В полицейском участке атмосфера накалилась до предела.
Когда через час на пороге наконец появился Макс — взъерошенный, бледный и ссутулившийся под тяжестью собственного рюкзака — воздух в кабинете, казалось, затрещал от статического электричества.
— Я не знал, — выпалил он, едва переступив порог. — Клянусь, я не знал, что там Клара! Он сказал, объект наблюдения, конкурент, обычная слежка! Я думал, бизнес-разведка, мало ли у них там тёрок! Знал бы, что это она — ни за что бы ни полез! Ни за что!
Катя стояла, скрестив руки на груди, и смотрела на него с тем выражением, с каким смотрят на таракана, перебегающего дорогу к помойке.
— Вот твоё «бы», — сказала она тихо, ледяным шёпотом, — Олега Ивановича волнует меньше всего.
В этот момент из кабинета Медведева вылетел сам Смирнов. Его вид внушал первобытный ужас: идеально выглаженная рубашка расстёгнута у горла, глаза налиты кровью.
— Я так понимаю, это тот самый гениальный самородок, у которого проблемы с логическими цепочками похлеще, чем у Тимофеева и этого участка вместе взятых? — голос Олега Ивановича был обманчиво тихим, что пугало сильнее любого крика.
Макс открыл рот. Закрыл. Снова открыл.
— А почему? — выдавил он пискляво, почти по-детски.
Олег Иванович навис над ним. Он был выше, шире, старше. От этого старшинства веяло не возрастом, а той первобытной, животной яростью, которую не могут унять ни деньги, ни власть, ни многолетняя выучка держать лицо.

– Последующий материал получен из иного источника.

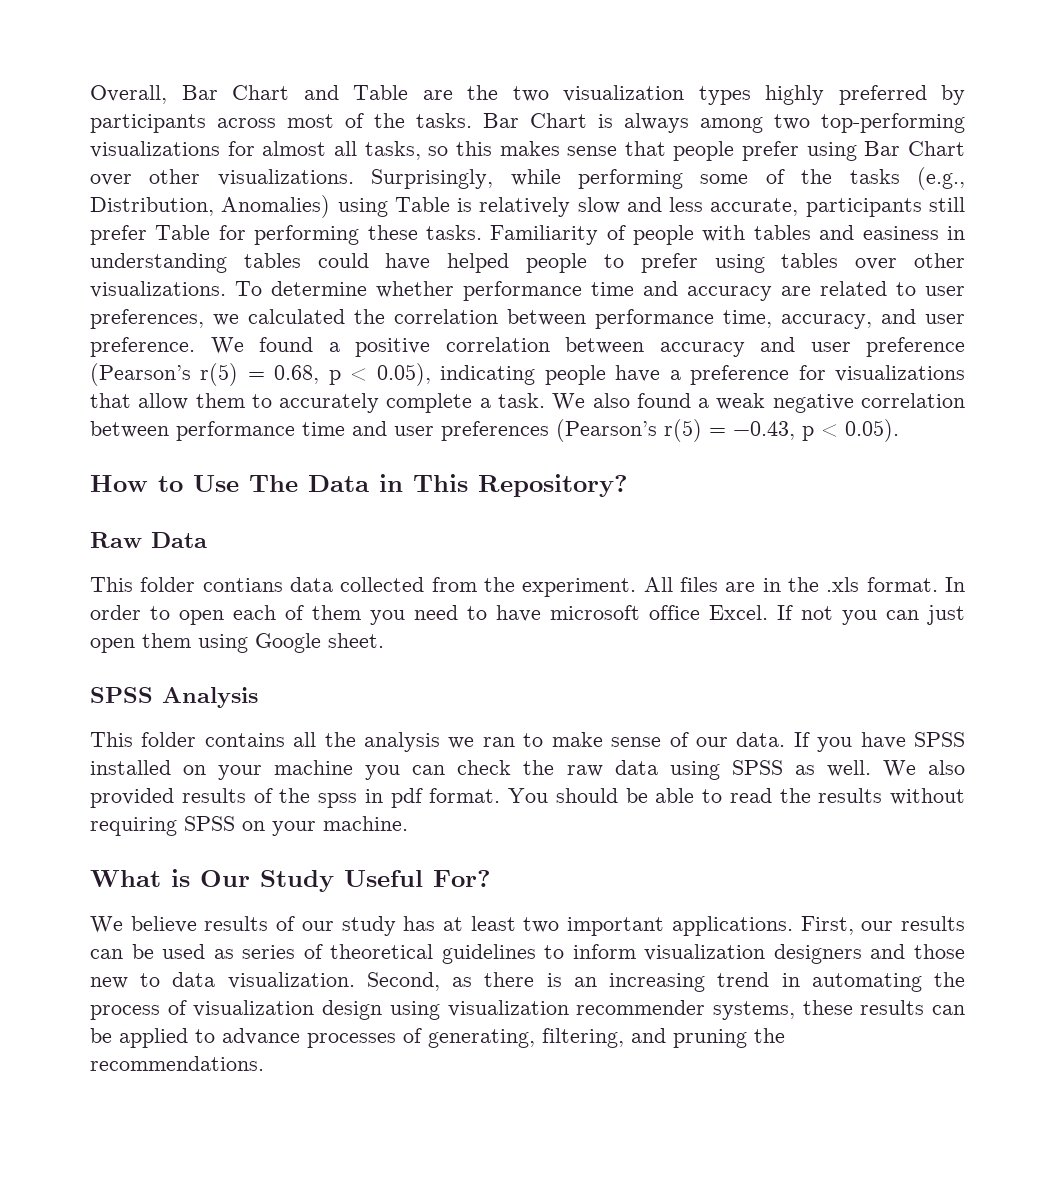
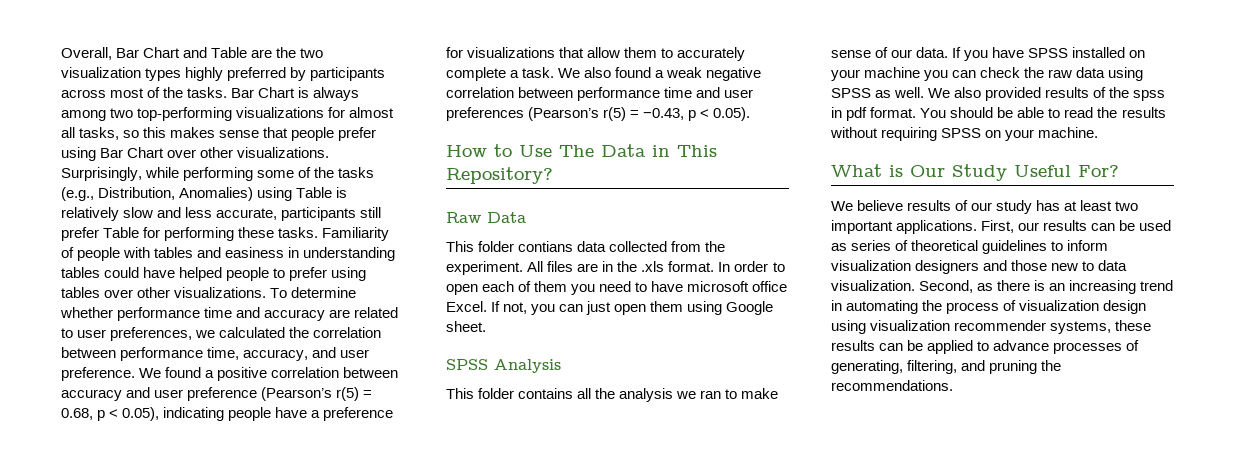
- If not you can just open them using Google sheet.
+ If not, you can just open them using Google sheet.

— Потому что я не знаю, насколько крошечным мозгом нужно обладать, чтобы получить весточку от сбежавшего мафиози и не сообщить об этом! — рявкнул Смирнов, сокращая дистанцию.
Макс вжал голову в плечи, как черепаха, которая опоздала с капитуляцией.
— Это была просто работа, — залепетал он. — Мне нужны были деньги, он хорошо платил, я не спрашивал лишнего, я никогда не спрашиваю, это политика компании, клиент всегда прав, анонимность гарантируется, я не думал, что…
— Мне насрать абсолютно, — отрезал Олег Иванович.
Он поднял руку — не для удара, для другого. Сложил пальцы в символический жест: указательный прижал к сомкнутым губам, большой — под подбородок.
Закрытый рот.
— Ты сейчас садишься и выясняешь, где эти ссаные камеры и где глушилки.
— Я не смогу, — выдавил Макс, холодея.
— Почему? — Смирнов наклонился к его лицу. — Боишься, что срок за киберпреступление большой? Поверь, мне несложно организовать тебе статью, по которой ты выйдешь только к следующему веку.
— Да я не знаю, как её взломать! — в отчаянии выкрикнул Макс.
Катя замерла в недоумении:
— Но ты же сам её взламывал!
— Да! — перебил Макс. — И когда камеры переходят под моё управление, я ставлю на них свою программу! Защиту! Чтобы никто другой не мог получить доступ! Это условие контракта! Я всегда так делаю!
— Так взломай её! — рявкнул Медведев, теряя остатки терпения.
— Я понятия не имею, как! — заорал программист в ответ, и от его крика, такого же отчаянного, такого же бессильного, вдруг повеяло чем-то знакомым.
Тем же, что висело в воздухе на кухне в том доме, где прикованная женщина гладила свои волосы.
— Это моя программа! Я её писал три года! Это совершенная защита, её невозможно взломать извне! Только изнутри! Только если зайти напрямую к серверу и снять её вручную!
— Ты сейчас издеваешься?! — Катя схватилась за голову.
— Я хорошо взламываю и делаю отличную защиту! — выпалил Макс, и в этом признании было столько абсурдной, бесполезной гордости, что Медведев закрыл глаза.
— На зоне, — сказал он устало, — Будешь этим хвастаться. Перед мужиками, которые сидят за мокруху. Им будет очень интересно послушать про твою защиту.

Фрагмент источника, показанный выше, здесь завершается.